Contrats: Coopération entre personnes publiques et marché public

Sur renvoi d’une question préjudicielle, la Cour de Justice de l’Union Européenne a rappelé les conditions d’application des deux exceptions aux règles de la commande publique.

En l’espèce, par convention, une collectivité allemande avait confié à une autre les prestations de nettoyage de ses bureaux, locaux administratifs et établissements scolaires en contrepartie du remboursement des frais exposés par cette dernière qui était également autorisée à avoir recours, le cas échéant, à un tiers.

Si l’exclusion dite du ‘in house’ est rapidement écartée par la Cour, il convient de préciser que celle-ci rappelle clairement les conditions d’interprétation de celle dite de la coopération entre personnes publiques, plus récente.

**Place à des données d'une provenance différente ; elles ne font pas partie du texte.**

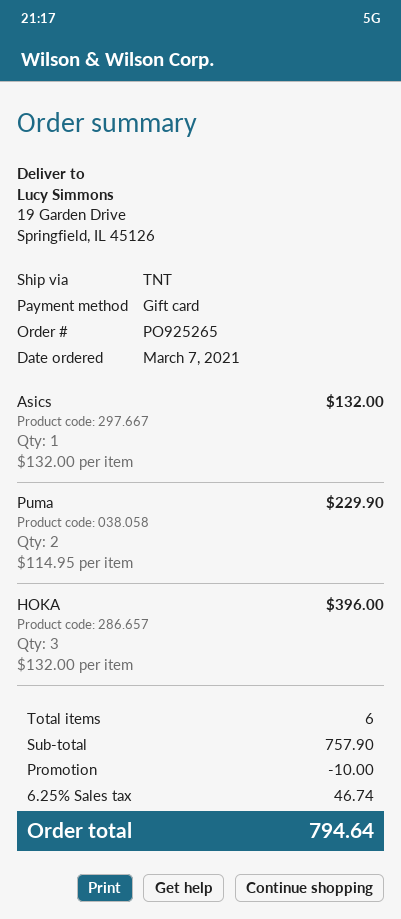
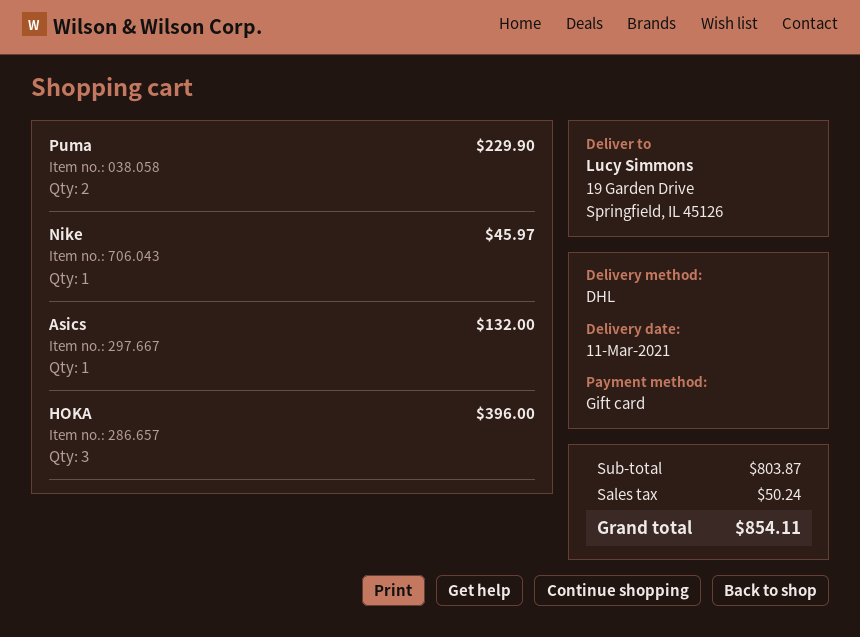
shipping method: TNT -> DHL
Nike: none -> 1 for 45.97
subtotal: 757.90 -> 803.87
discount: 10.00 -> none
tax: 46.74 -> 50.24
total: 794.64 -> 854.11

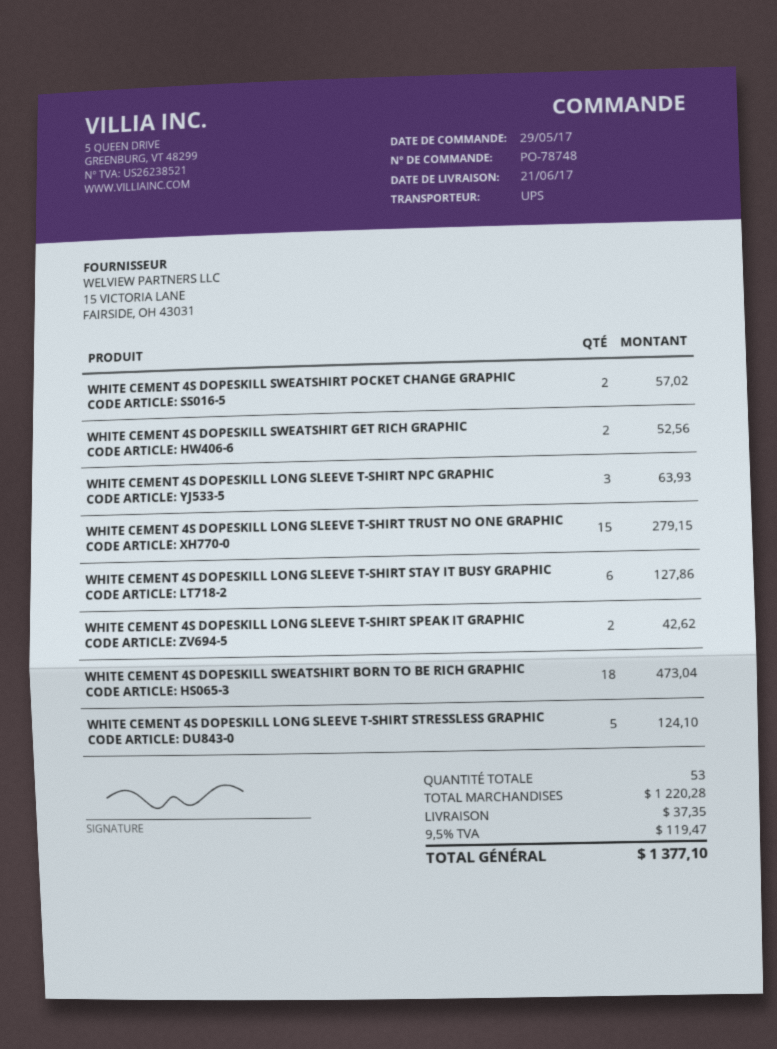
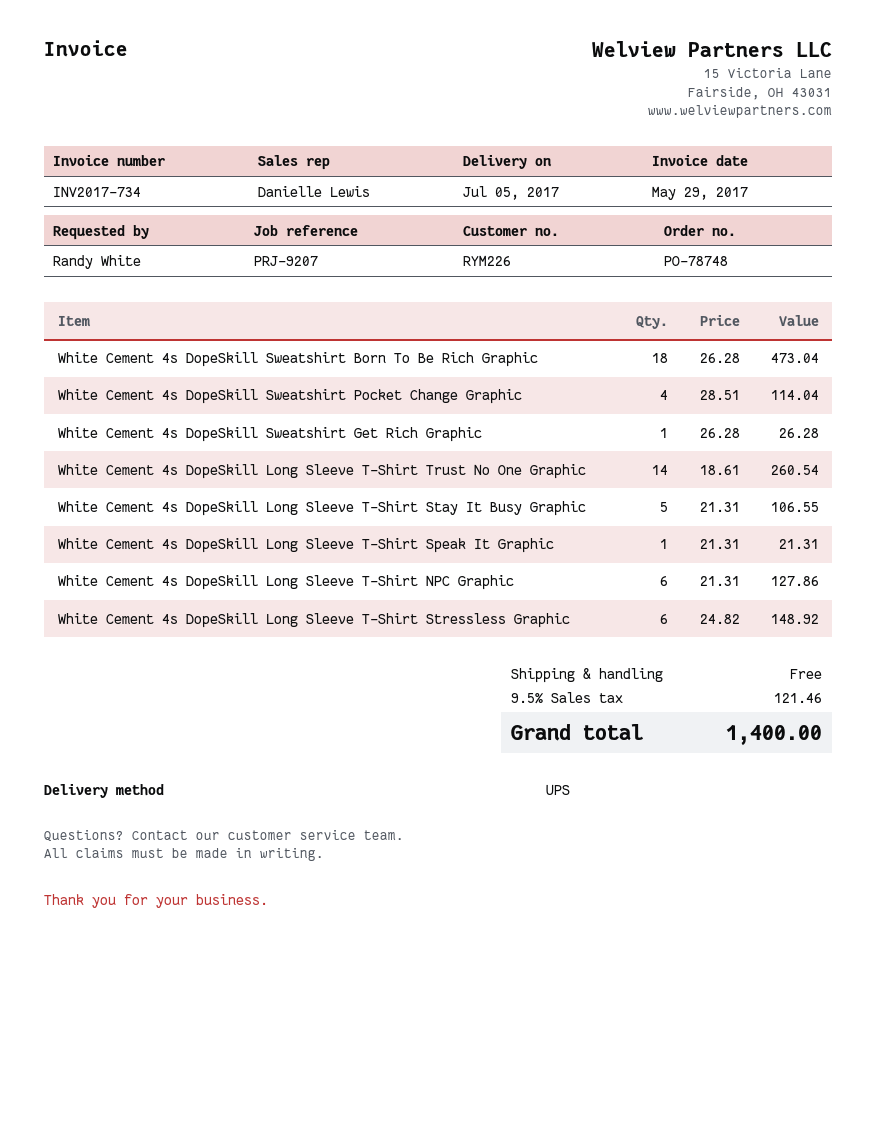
delivery date: 2017-06-21 -> 2017-07-05
WHITE CEMENT 4S DOPESKILL SWEATSHIRT POCKET CHANGE GRAPHIC: 2 for 57.02 -> 4 for 114.04
WHITE CEMENT 4S DOPESKILL SWEATSHIRT GET RICH GRAPHIC: 2 for 52.56 -> 1 for 26.28
WHITE CEMENT 4S DOPESKILL LONG SLEEVE T-SHIRT NPC GRAPHIC: 3 for 63.93 -> 6 for 127.86
WHITE CEMENT 4S DOPESKILL LONG SLEEVE T-SHIRT TRUST NO ONE GRAPHIC: 15 for 279.15 -> 14 for 260.54
WHITE CEMENT 4S DOPESKILL LONG SLEEVE T-SHIRT STAY IT BUSY GRAPHIC: 6 for 127.86 -> 5 for 106.55
WHITE CEMENT 4S DOPESKILL LONG SLEEVE T-SHIRT SPEAK IT GRAPHIC: 2 for 42.62 -> 1 for 21.31
WHITE CEMENT 4S DOPESKILL LONG SLEEVE T-SHIRT STRESSLESS GRAPHIC: 5 for 124.10 -> 6 for 148.92
shipping: 37.35 -> 0.00
tax: 9.5% = 119.47 -> 9.5% = 121.46
total: 1377.10 -> 1400.00

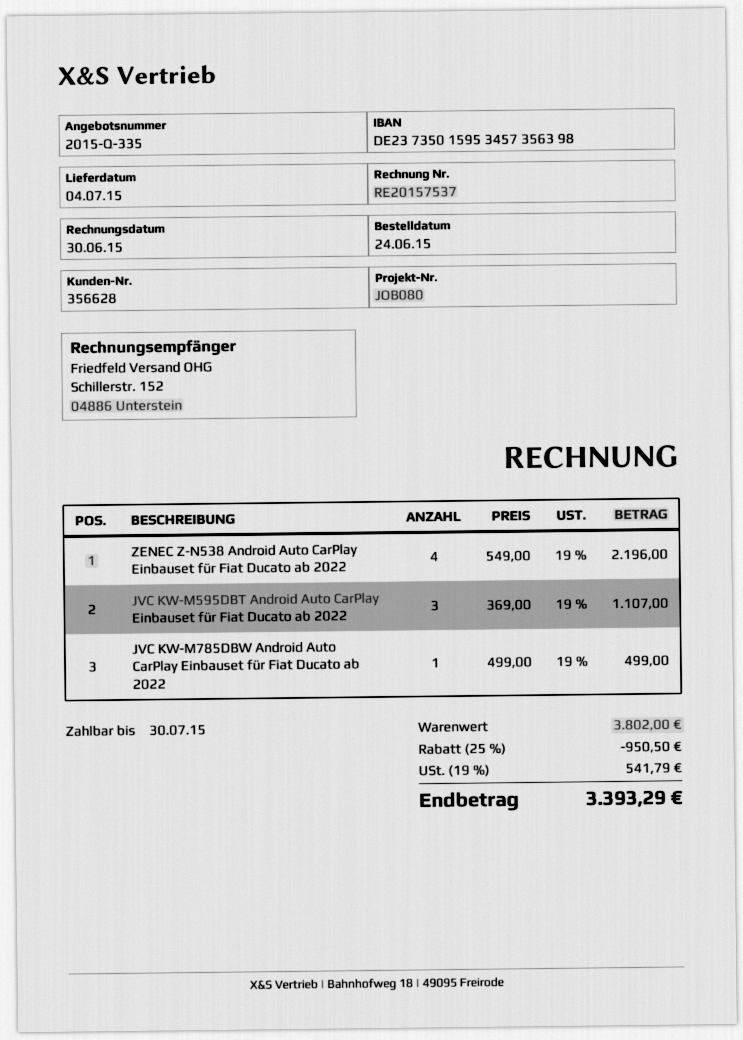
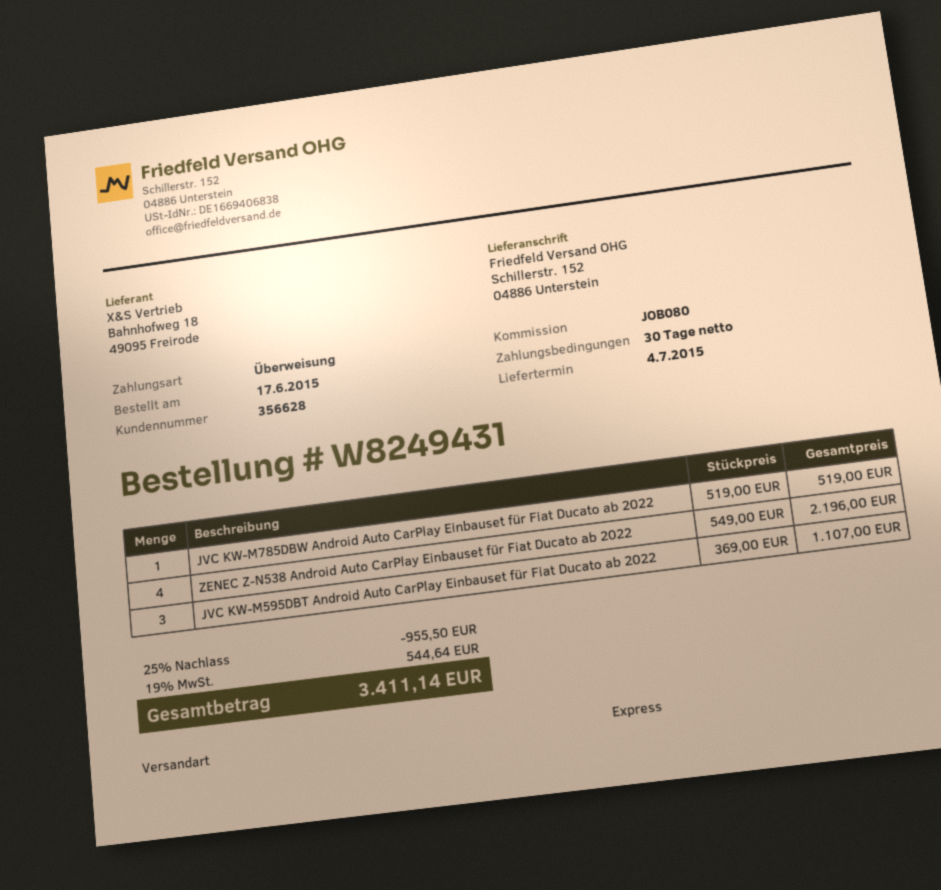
order date: 2015-06-24 -> 2015-06-17
JVC KW-M785DBW Android Auto CarPlay Einbauset für Fiat Ducato ab 2022: 1 x 499.00 = 499.00 -> 1 x 519.00 = 519.00
discount: 25% = 950.50 -> 25% = 955.50
tax: 19% = 541.79 -> 19% = 544.64
total: 3393.29 -> 3411.14

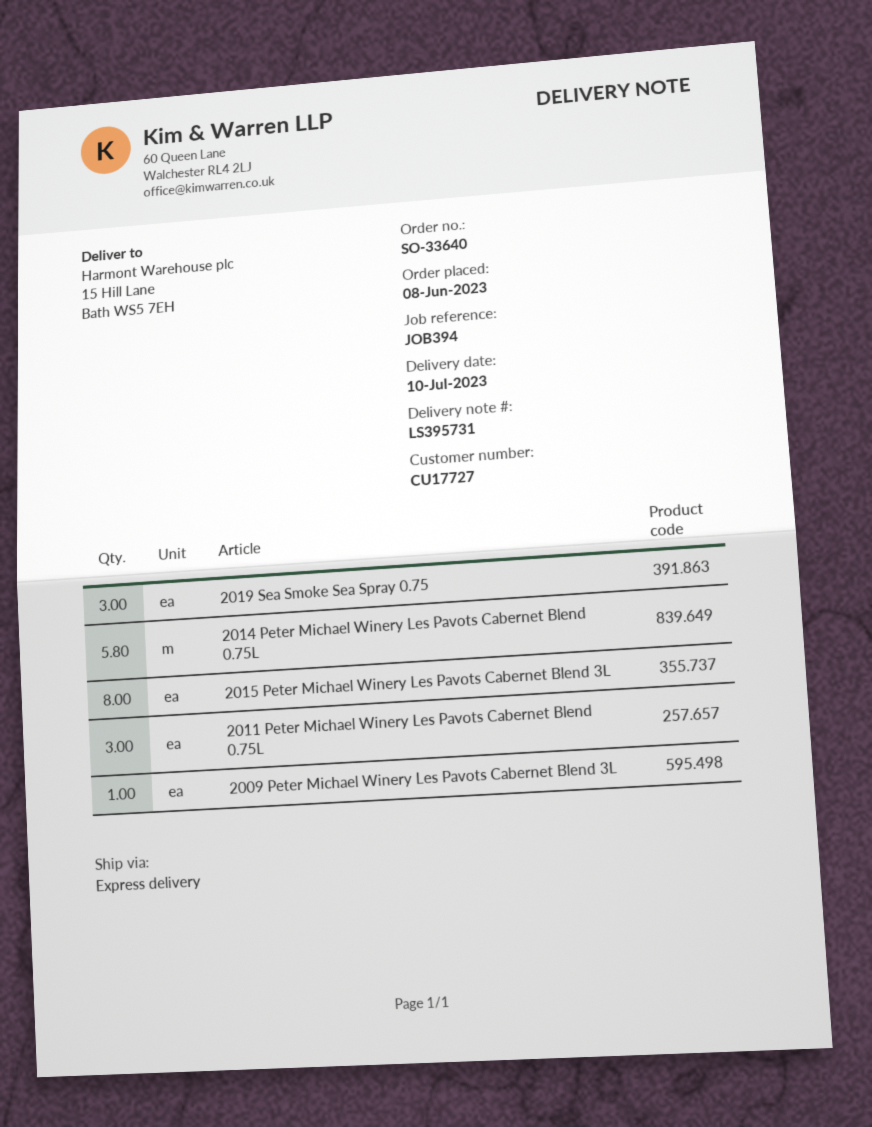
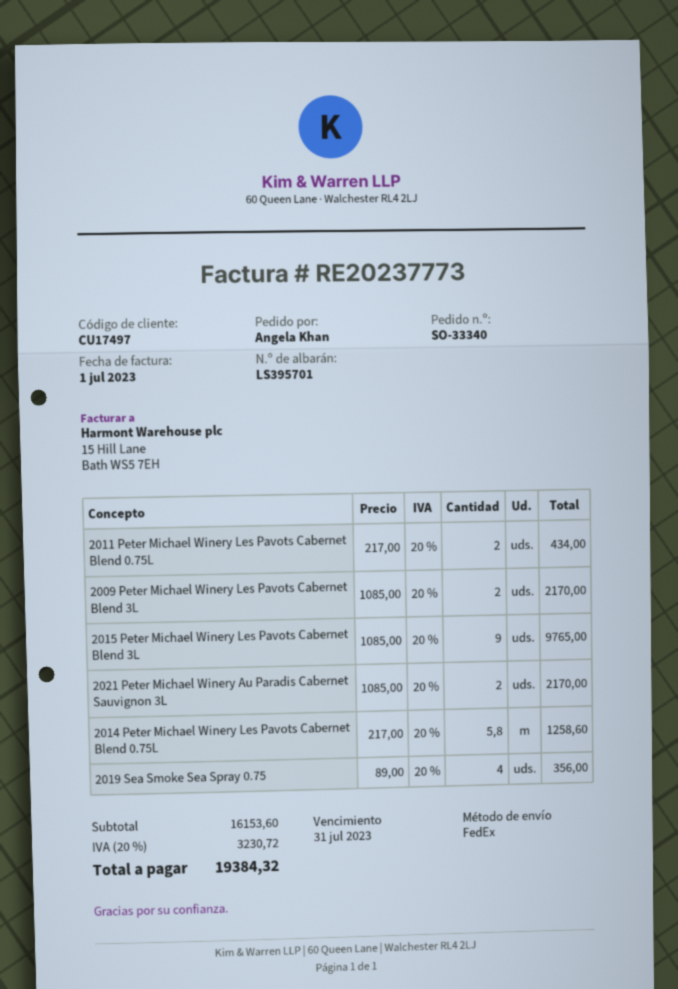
order number: SO-33640 -> SO-33340
delivery note number: LS395731 -> LS395701
customer number: CU17727 -> CU17497
shipping method: express -> FedEx
2019 Sea Smoke Sea Spray 0.75: 3 -> 4
2015 Peter Michael Winery Les Pavots Cabernet Blend 3L: 8 -> 9
2011 Peter Michael Winery Les Pavots Cabernet Blend 0.75L: 3 -> 2
2009 Peter Michael Winery Les Pavots Cabernet Blend 3L: 1 -> 2
2021 Peter Michael Winery Au Paradis Cabernet Sauvignon 3L: none -> 2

La Cour précise ainsi que :

« Dans cette hypothèse, les règles du droit de l’Union en matière de marchés publics ne sont pas applicables pour autant que de tels contrats soient conclus exclusivement par des entités publiques, sans la participation d’une partie privée, qu’aucun prestataire privé ne soit placé dans une situation privilégiée par rapport à ses concurrents et que la coopération qu’ils instaurent soit uniquement régie par des considérations et des exigences propres à la poursuite d’objectifs d’intérêt public (arrêt Ordine degli Ingegneri della Provincia di Lecce e.a., précité, point 35).

L’ensemble des critères susmentionnés sont cumulatifs, de sorte qu’un marché entre entités publiques ne saurait sortir du champ d’application du droit de l’Union en matière de marchés publics au titre de cette exception que si le contrat qui constate ce marché satisfait à tous ces critères (voir, en ce sens, arrêt Ordine degli Ingegneri della Provincia di Lecce e.a., précité, point 36). »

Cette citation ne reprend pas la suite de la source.